EN BREF: si la suspension de l'exécution d'une décision administrative peut avoir des effets sur la situation concurrentielle entre deux sociétés, la société qui forme tierce opposition à cette décision doit pouvoir justifier d'un droit qu'elle aurait tenu directement de cette décision, et auquel l'ordonnance en suspendant l'exécution aurait, par suite, préjudicié.

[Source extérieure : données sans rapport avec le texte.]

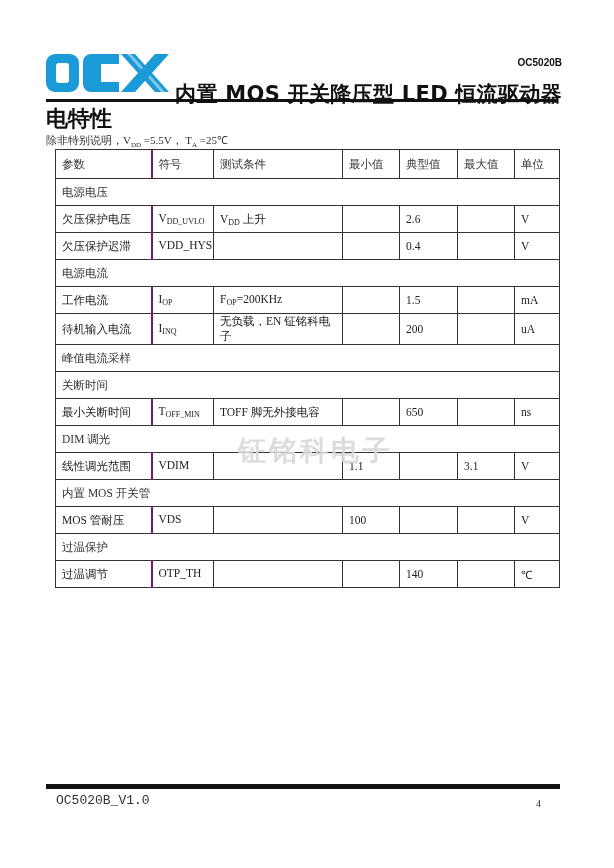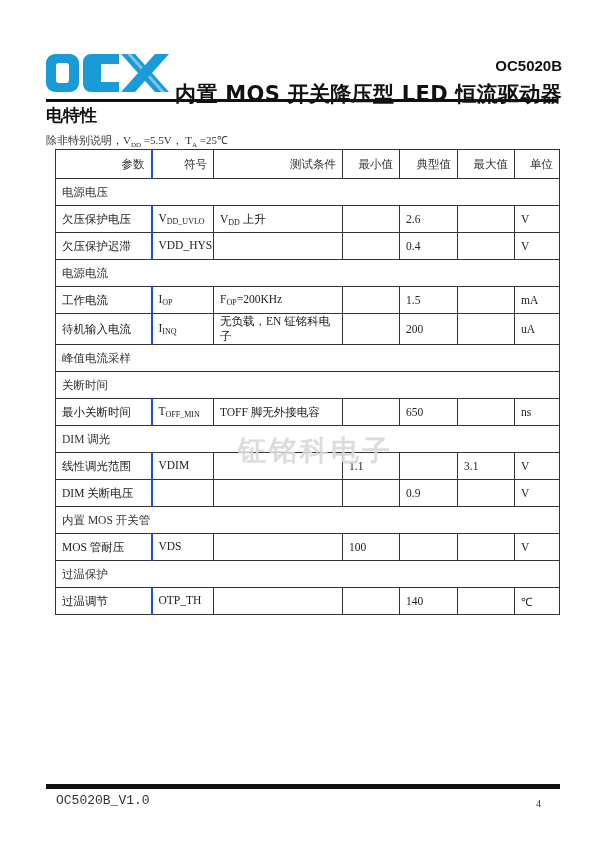--- a/index.html
+++ b/index.html
@@ -1,28 +1,28 @@
 <!DOCTYPE html>
 <html><head>
 <meta charset="utf-8">
 <style>
   html, body { margin:0; padding:0; background:#ffffff; }
   body { width:614px; height:868px; position:relative; overflow:hidden; font-family:"Liberation Serif", serif; color:#222; }
   .logo { position:absolute; left:45px; top:52px; width:125px; height:42px; }
-  .doc-code { position:absolute; right:52px; top:57px; font-family:"Liberation Sans", sans-serif; font-weight:bold; font-size:15px; color:#111; }
+  .doc-code { position:absolute; right:52px; top:57px; font-family:"Liberation Sans", sans-serif; font-weight:bold; font-size:10px; color:#111; }
   .doc-subtitle { position:absolute; right:52px; top:80px; font-family:"DejaVu Sans", sans-serif; font-weight:bold; font-size:21px; color:#111; letter-spacing:0.3px; }
   .header-rule { position:absolute; left:46px; top:99px; width:512px; height:3px; background:#111; }
-  .section-title { position:absolute; left:46px; top:104px; font-family:"DejaVu Sans", sans-serif; font-weight:bold; font-size:17px; color:#111; }
+  .section-title { position:absolute; left:46px; top:104px; font-family:"DejaVu Sans", sans-serif; font-weight:bold; font-size:22px; color:#111; }
   .cond-note { position:absolute; left:46px; top:132px; font-size:11px; color:#333; }
   .cond-note sub { font-size:7px; }
   table.spec { position:absolute; left:55px; top:149px; width:504px; border-collapse:collapse; table-layout:fixed; font-size:11.5px; }
   table.spec td, table.spec th { border:1px solid #333; height:26px; padding:0 6px; font-weight:normal; text-align:left; vertical-align:middle; color:#222; }
-  table.spec th { text-align:right; height:28px; color:#333;font-family:Liberation Serif, serif; }
+  table.spec th { text-align:left; height:28px; color:#333;font-family:Liberation Serif, serif; }
   table.spec td.group { color:#333; }
-  table.spec td.sym, table.spec th.sym { border-left:2px solid #1d4ed8; }
+  table.spec td.sym, table.spec th.sym { border-left:2px solid #701a75; }
   .watermark { position:absolute; left:238px; top:432px; font-family:"DejaVu Sans", sans-serif; font-weight:bold; font-size:28px; color:#d9d9d9; letter-spacing:3px; opacity:0.9; pointer-events:none; }
   .footer-rule { position:absolute; left:46px; top:784px; width:514px; height:5px; background:#111; }
   .footer-left { position:absolute; left:56px; top:793px; font-family:"Liberation Mono", monospace; font-size:13px; color:#333; }
   .footer-right { position:absolute; left:536px; top:798px; font-size:10px; color:#333; }
 </style>
 </head>
 <body>
 
 <svg class="logo" viewBox="0 0 125 42">
 
@@ -128,29 +128,20 @@
       <tr>
         <td><span>线性调光范围</span></td>
         <td class="sym"><span>VDIM</span><sub></sub></td>
         <td><span></span><sub></sub><span></span></td>
         <td><span>1.1</span></td>
         <td><span></span></td>
         <td><span>3.1</span></td>
         <td><span>V</span></td>
       </tr>
       <tr>
-        <td><span>DIM 关断电压</span></td>
-        <td class="sym"><span></span><sub></sub></td>
-        <td><span></span><sub></sub><span></span></td>
-        <td><span></span></td>
-        <td><span>0.9</span></td>
-        <td><span></span></td>
-        <td><span>V</span></td>
-      </tr>
-      <tr>
         <td colspan="7" class="group">内置 MOS 开关管</td>
       </tr>
       <tr>
         <td><span>MOS 管耐压</span></td>
         <td class="sym"><span>VDS</span><sub></sub></td>
         <td><span></span><sub></sub><span></span></td>
         <td><span>100</span></td>
         <td><span></span></td>
         <td><span></span></td>
         <td><span>V</span></td>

En application de l'article R.832-1 du code de justice administrative : « Toute personne peut former tierce opposition à une décision juridictionnelle qui préjudicie à ses droits, dès lors que ni elle ni ceux qu'elle représente n'ont été présents ou appelés dans l'instance ayant abouti à cette décision ». En l'espèce, par ordonnance du 12 janvier 2012, le juge des référés du Conseil d'Etat, statuant sur le fondement de l'article L.521-1 du code de justice administrative, a prononcé la suspension de l'exécution de la décision du directeur général de l'Union nationale des caisses d'assurance maladie (UNCAM) du 14 octobre 2011 modifiant le taux de participation de l'assuré aux frais d'acquisition de la spécialité Metéospasmyl commercialisée par la société Mayoly Spindler pour le porter de 70 à 85 % à compter du 1er novembre 2011. La SOCIETE CEPHALON FRANCE, qui commercialise la spécialité pharmaceutique Spasfon ayant fait l'objet d'une mesure identique d'augmentation du taux de participation de l'assuré, qu'elle n'a pas contestée au contentieux, et qui n'a pas été appelée à la cause par le juge des référés, forme tierce opposition à cette ordonnance au motif qu'elle préjudicierait à ses droits. Elle fait valoir à ce titre que, si ces deux spécialités ne sont pas substituables au sens strict, elles constituent des alternatives thérapeutiques visant toutes deux le traitement des troubles fonctionnels intestinaux et sont considérées tant par les patients que les prescripteurs comme des spécialités substituables, de sorte que la différence de taux de prise en charge par l'assurance maladie résultant de l'ordonnance qu'elle conteste crée une distorsion de concurrence qui s'est déjà traduite par une évolution sensible des volumes de ventes respectifs de ces deux produits. Dans son arrêt en date du 4 avril 2012, le Conseil d'Etat considère que, si la suspension de l'exécution de la décision du directeur de l'UNCAM peut avoir des effets sur la situation concurrentielle entre les deux sociétés, la SOCIETE CEPHALON FRANCE ne justifie pas pour autant d'un droit qu'elle aurait tenu directement de cette décision, et auquel l'ordonnance en suspendant l'exécution aurait, par suite, préjudicié. Il suit de là que sa requête en tierce opposition n'est pas recevable.